# The ultimate noob at Diy



## Shufflemau5 (5/5/16)

Hi guys and gals

Well as the title says im pretty much as useless when it comes to Diy e liquid.

I need ur help as i want to start making my own e juice. 
Ive looked at skyblue vaping and atomix vape for most of the neccesory products in order . E.g the juice flavors and the bases.

Firstly i want to know what the difference in flavor is between Tfa and cap flavouring is.)?

Second question when buying vg base 3.6% from sky blue what to use to dilute the base?

Is it the vg and pg pure bases used to dilute the nicotine or water or alchole??

Would reLly help me in getting the right stock and mixing.
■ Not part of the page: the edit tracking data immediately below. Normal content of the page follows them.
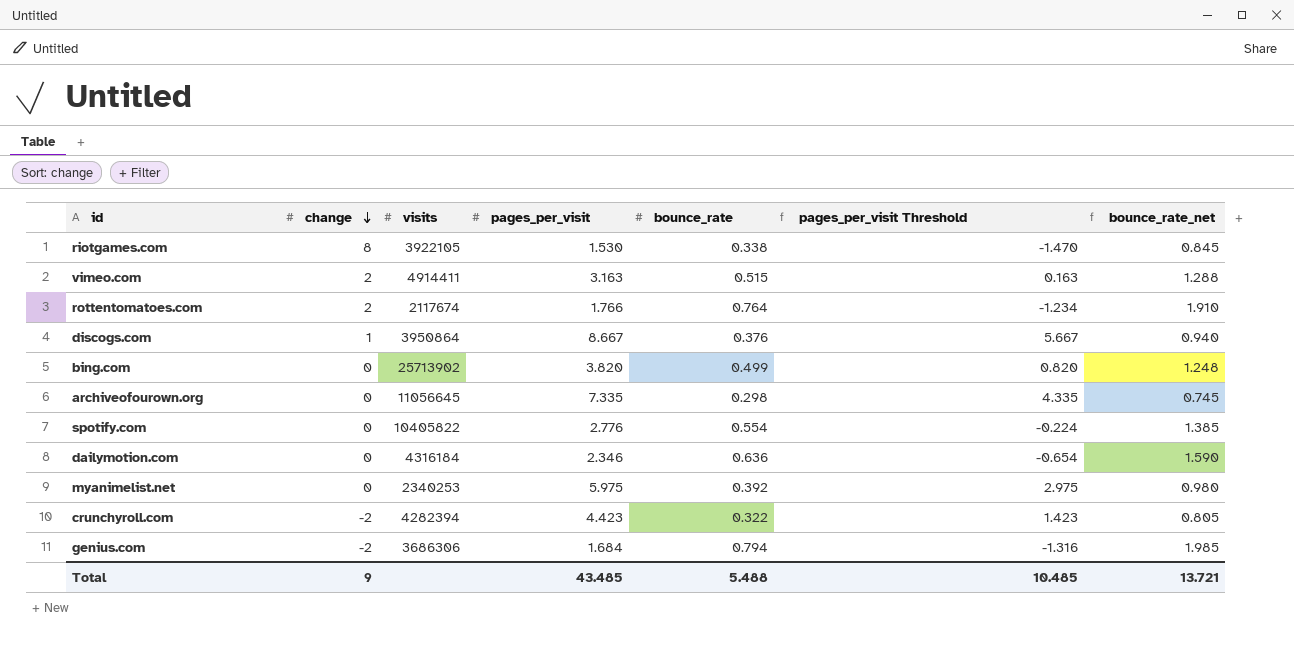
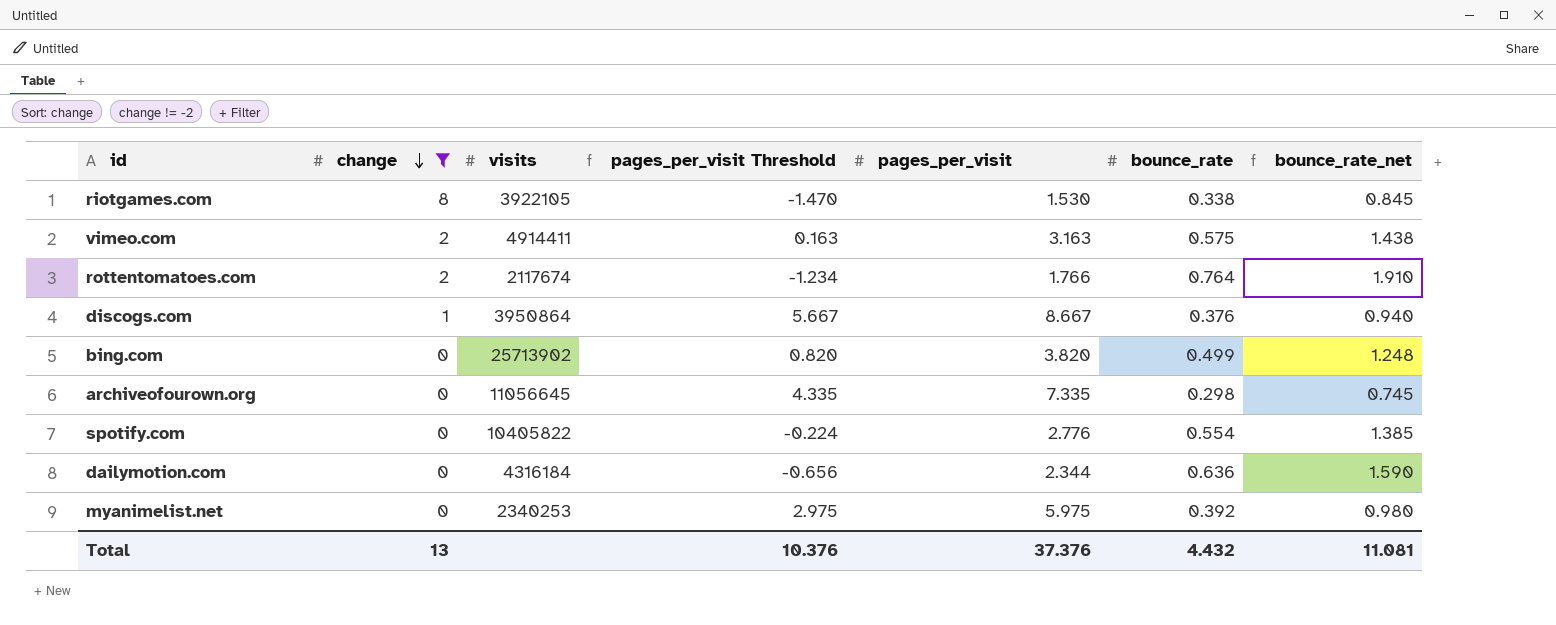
filter: none -> change != -2
column pages_per_visit Threshold | position: 6 -> 4
vimeo.com | bounce_rate: 0.515 -> 0.575
vimeo.com | bounce_rate_net: 1.288 -> 1.438
dailymotion.com | pages_per_visit Threshold: -0.654 -> -0.656
dailymotion.com | pages_per_visit: 2.346 -> 2.344
Total | change: 9 -> 13
Total | pages_per_visit Threshold: 10.485 -> 10.376
Total | pages_per_visit: 43.485 -> 37.376
Total | bounce_rate: 5.488 -> 4.432
Total | bounce_rate_net: 13.721 -> 11.081

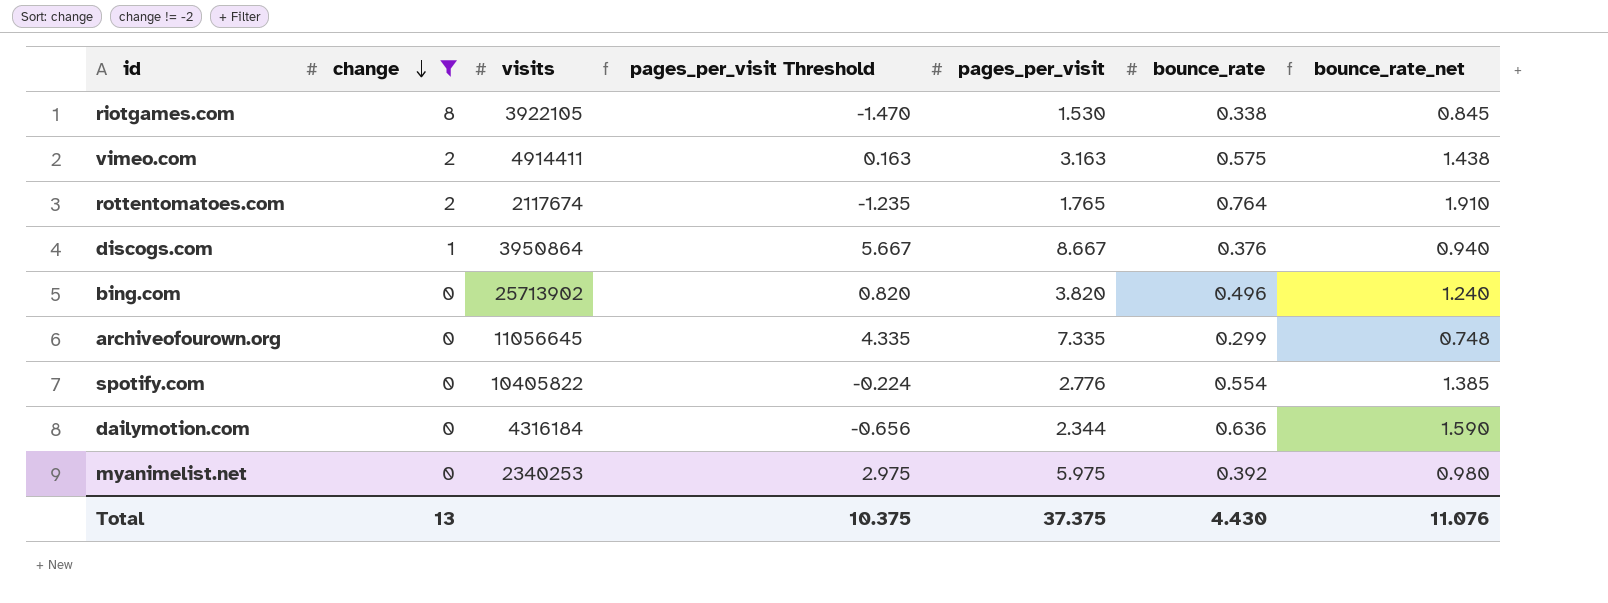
rottentomatoes.com | pages_per_visit Threshold: -1.234 -> -1.235
rottentomatoes.com | pages_per_visit: 1.766 -> 1.765
bing.com | bounce_rate: 0.499 -> 0.496
bing.com | bounce_rate_net: 1.248 -> 1.240
archiveofourown.org | bounce_rate: 0.298 -> 0.299
archiveofourown.org | bounce_rate_net: 0.745 -> 0.748
Total | pages_per_visit Threshold: 10.376 -> 10.375
Total | pages_per_visit: 37.376 -> 37.375
Total | bounce_rate: 4.432 -> 4.430
Total | bounce_rate_net: 11.081 -> 11.076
Thanks guys do appreaciate for the help.

Peace 




Sent from my SM-G900H using Tapatalk


----------



## brotiform (5/5/16)

Subscribed for more info


----------



## hands (5/5/16)



Reactions: Like 2


----------



## GreenyZA (5/5/16)

Subbed... 


Sent from my iPhone using Tapatalk


----------



## Richio (5/5/16)

Hi @Shufflemau5 
Not to make it too complicated. The difference between the various concentrate manufacturers is their rendition of a certain flavour
Eg: FA makes the best papaya
TFA makes the best Ripe strawberry 
CAP has the best Cream flavours 
FW has the best Butter cream

These are just my opinions and some may not agree with it. After you've tried different Strawberries, Vanillas and tobaccos. You'll have an idea of which 1 tastes the most realistic to your taste buds.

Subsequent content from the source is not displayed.